▶ _What you should do_:
Beginning at the line containing "- ☐ Improve", print every line until the records end, keeping each exactly as it is.

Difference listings
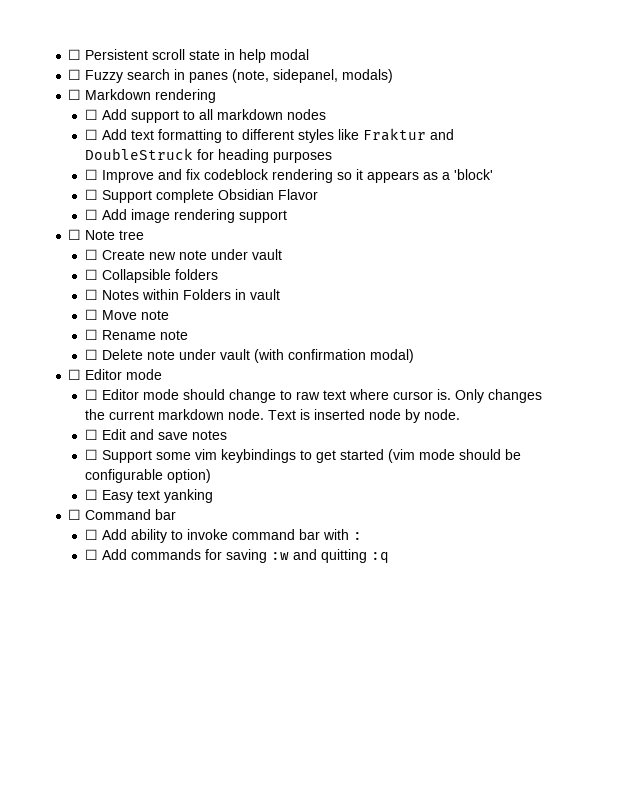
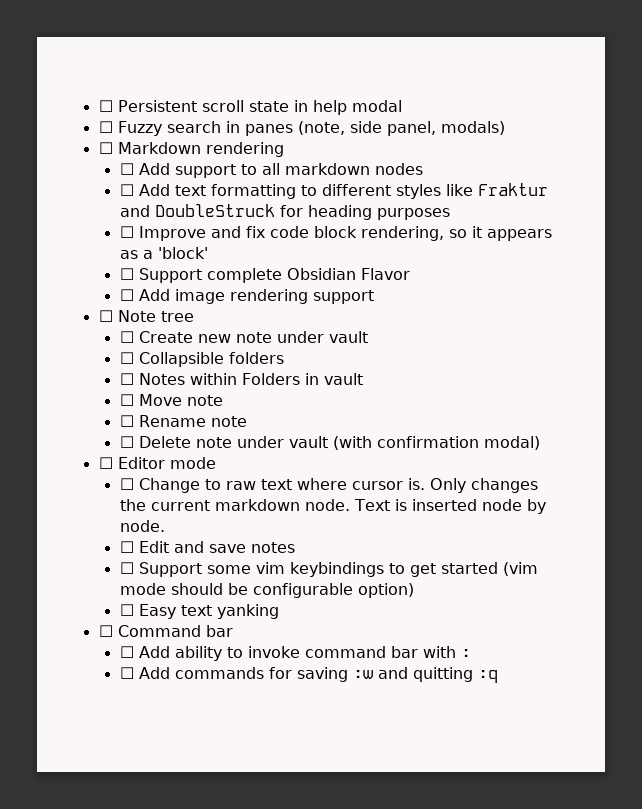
- ☐ Fuzzy search in panes (note, sidepanel, modals)
+ ☐ Fuzzy search in panes (note, side panel, modals)
- ☐ Improve and fix codeblock rendering so it appears as a 'block'
+ ☐ Improve and fix code block rendering, so it appears as a 'block'
- ☐ Editor mode should change to raw text where cursor is.
+ ☐ Change to raw text where cursor is.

▶ _Response area_:
- ☐ Improve and fix codeblock rendering so it appears as a 'block'
+ ☐ Improve and fix code block rendering, so it appears as a 'block'
- ☐ Editor mode should change to raw text where cursor is.
+ ☐ Change to raw text where cursor is.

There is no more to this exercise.